Lichen plan buccal : les stries blanches que l'hygiéniste voit avant tout le monde

Le lichen plan buccal figure parmi les lésions de la muqueuse que l'hygiéniste rencontre le plus souvent, et bien souvent c'est la personne qui réalise l'hygiène qui le remarque en premier.

La forme la plus courante est réticulaire : un dessin de stries blanches fines et entrelacées, dites stries de Wickham, sur une muqueuse par ailleurs normale.

Le siège typique est la muqueuse jugale postérieure, de façon bilatérale. La bilatéralité est un élément important : les lésions sont en général symétriques, ce qui aide à les distinguer d'autres affections.

Dans la forme réticulaire le patient est asymptomatique et ignore souvent qu'il en est porteur. Elle n'appelle pas de traitement, mais elle appelle d'être reconnue et documentée.

La forme érosive est différente et symptomatique.
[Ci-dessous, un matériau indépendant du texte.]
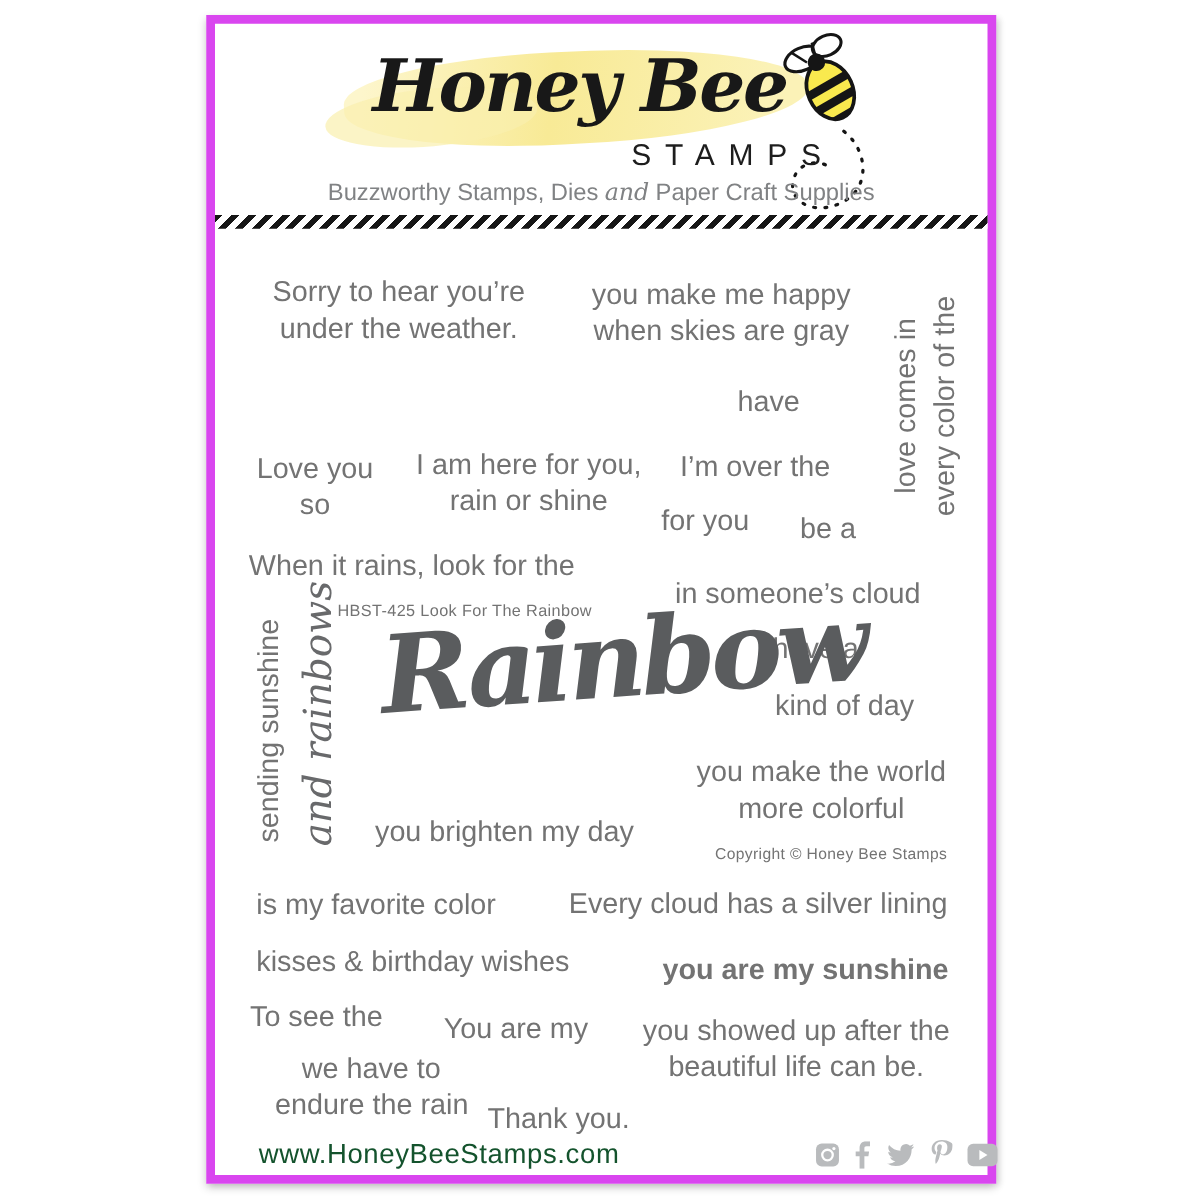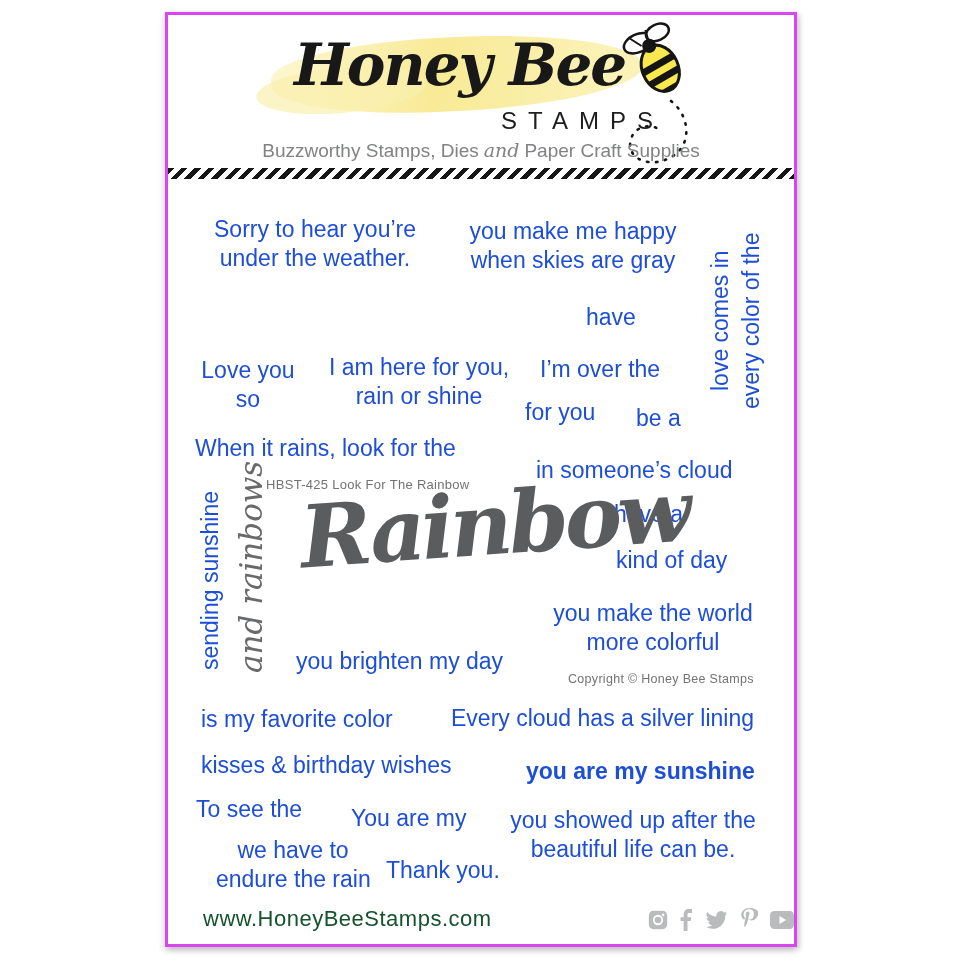--- a/index.html
+++ b/index.html
@@ -7,7 +7,7 @@
   .stage { position:relative; width:962px; height:962px; background:#ffffff; }
   .card {
     position:absolute; left:165px; top:12px; width:632px; height:935px;
-    background:#ffffff; border:3px solid #d946ef;
+    background:#ffffff; border:7px solid #d946ef;
     box-shadow:0 3px 7px rgba(0,0,0,.22), 3px 2px 5px rgba(0,0,0,.10);
   }
   

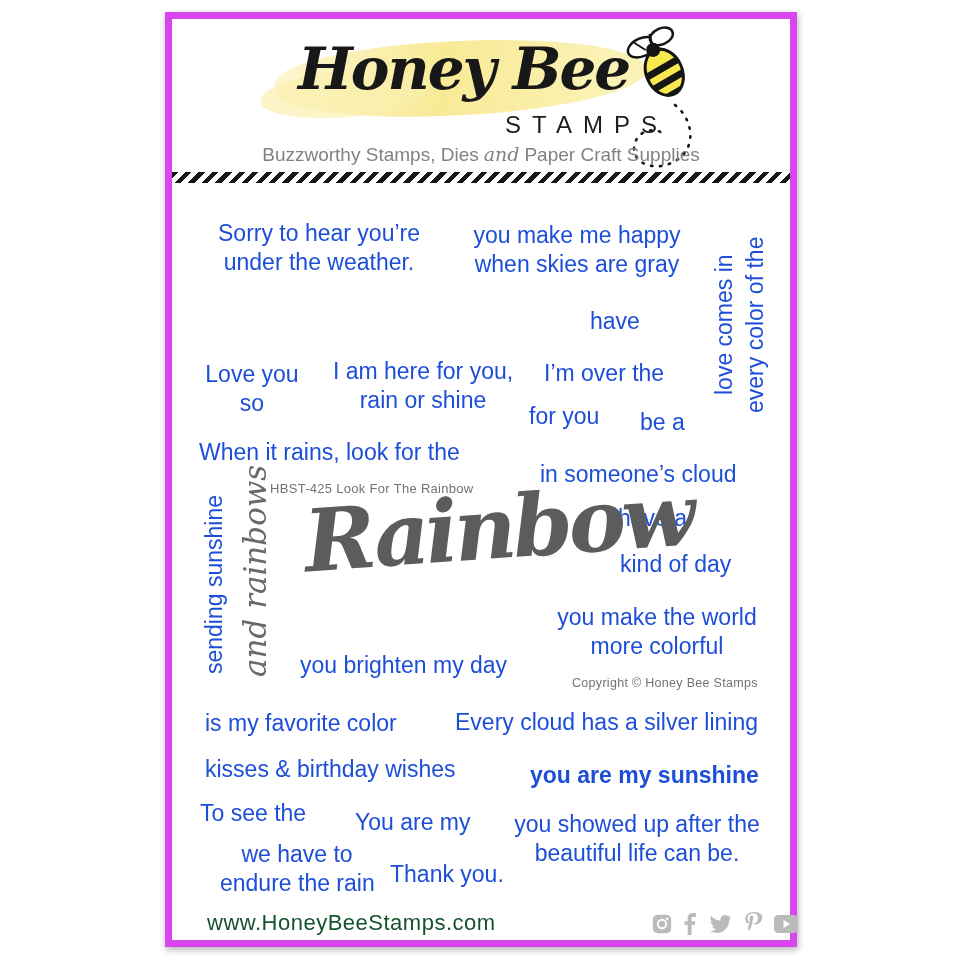--- a/index.html
+++ b/index.html
@@ -39,7 +39,7 @@
     background:repeating-linear-gradient(135deg,#161616 0 4.5px,#ffffff 4.5px 9.5px);
   }
   
-  .stamp { position:absolute; color:#1d4ed8; font-size:23px; line-height:1.28; white-space:nowrap; }
+  .stamp { position:absolute; color:#737373; font-size:23px; line-height:1.28; white-space:nowrap; }
   .c { text-align:center; }
   .line { display:block; }
   .vert { writing-mode:vertical-rl; transform:rotate(180deg); text-align:center; }

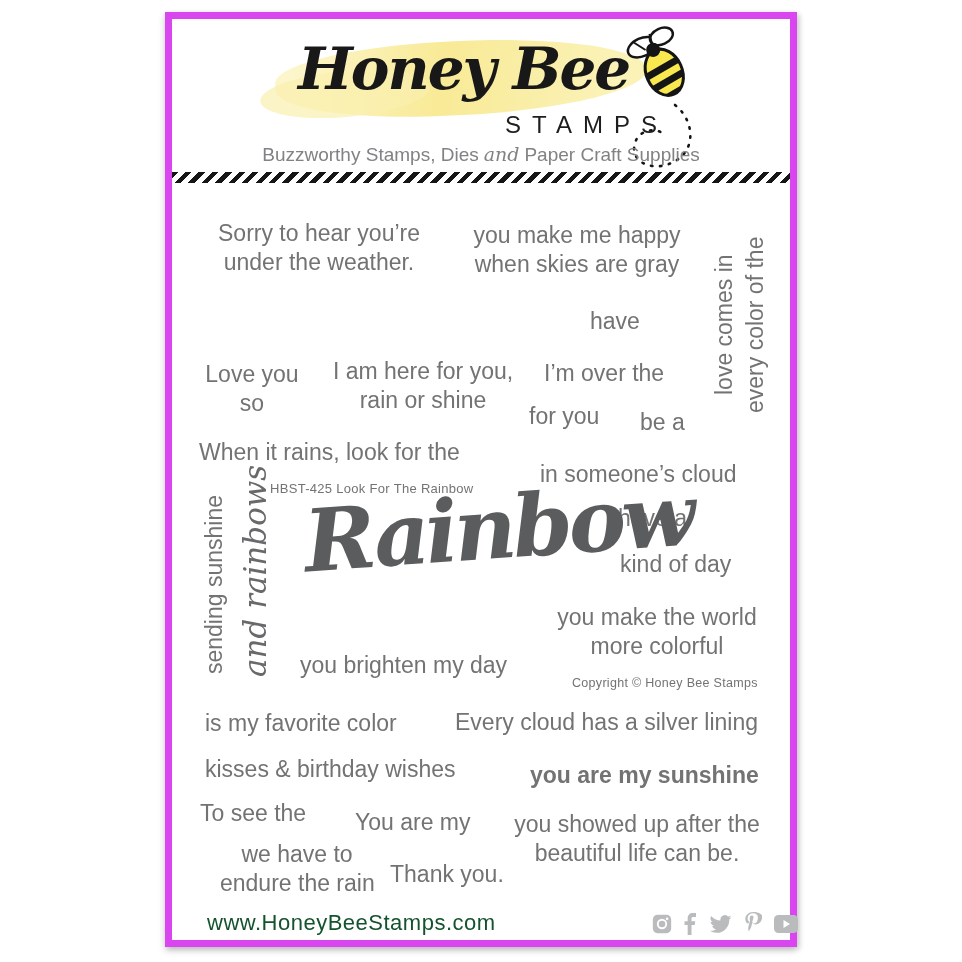--- a/index.html
+++ b/index.html
@@ -140,7 +140,7 @@
       <span class="line">we have to</span>
       <span class="line">endure the rain</span>
     </div>
-    <div class="stamp" style="left:218px;top:841px;text-align:right;">Thank you.</div>
+    <div class="stamp" style="left:218px;top:861px;text-align:right;">Thank you.</div>
 
     <div class="footer-url">www.HoneyBeeStamps.com</div>
     <div class="social">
Apparaissent des zones rouges, ulcérées, douloureuses, qui rendent difficile l'alimentation acide ou épicée et compliquent l'hygiène à domicile.

La distinction compte car la forme érosive relève d'une prise en charge médicale, tandis que la réticulaire ne demande qu'une surveillance dans le temps.

Le diagnostic différentiel principal porte sur les autres lésions blanches. La candidose pseudomembraneuse s'enlève à la compresse en laissant une surface érythémateuse ; le lichen non, car il siège dans l'épaisseur de l'épithélium.

La leucoplasie se présente typiquement comme une plaque homogène et non comme un réseau, et se montre plus souvent unilatérale.

Le morsicatio buccarum, lésion de mordillement chronique de la joue, a un aspect effiloché et irrégulier, se place le long de la ligne d'occlusion et se rattache à une habitude que le patient confirme si on l'interroge.

La qualification de lésion potentiellement maligne attribuée au lichen buccal entraîne une obligation pratique : les lésions doivent être documentées et suivies dans le temps, et les variations signalées.

Photographier au départ et à chaque contrôle est le moyen le plus simple de rendre comparable un aspect que la mémoire ne restitue pas.

Sur l'hygiène, le point pratique est que l'accumulation de plaque aggrave les symptômes des formes érosives, de sorte que l'hygiène sert plus qu'ailleurs, et qu'en même temps le patient l'évite parce qu'elle fait mal.

La conduite prévoit une instrumentation douce, une brosse à poils très souples, des dentifrices sans laurylsulfate de sodium et sans arômes forts, en évitant les bains de bouche alcoolisés qui augmentent la brûlure.

En résumé : la forme réticulaire est bilatérale, asymptomatique et se surveille, la forme érosive est symptomatique et relève du médical, la candidose s'enlève à la compresse alors que le lichen non, la photographie rend l'évolution comparable, et l'hygiène doit être rendue tolérable car elle sert plus qu'ailleurs.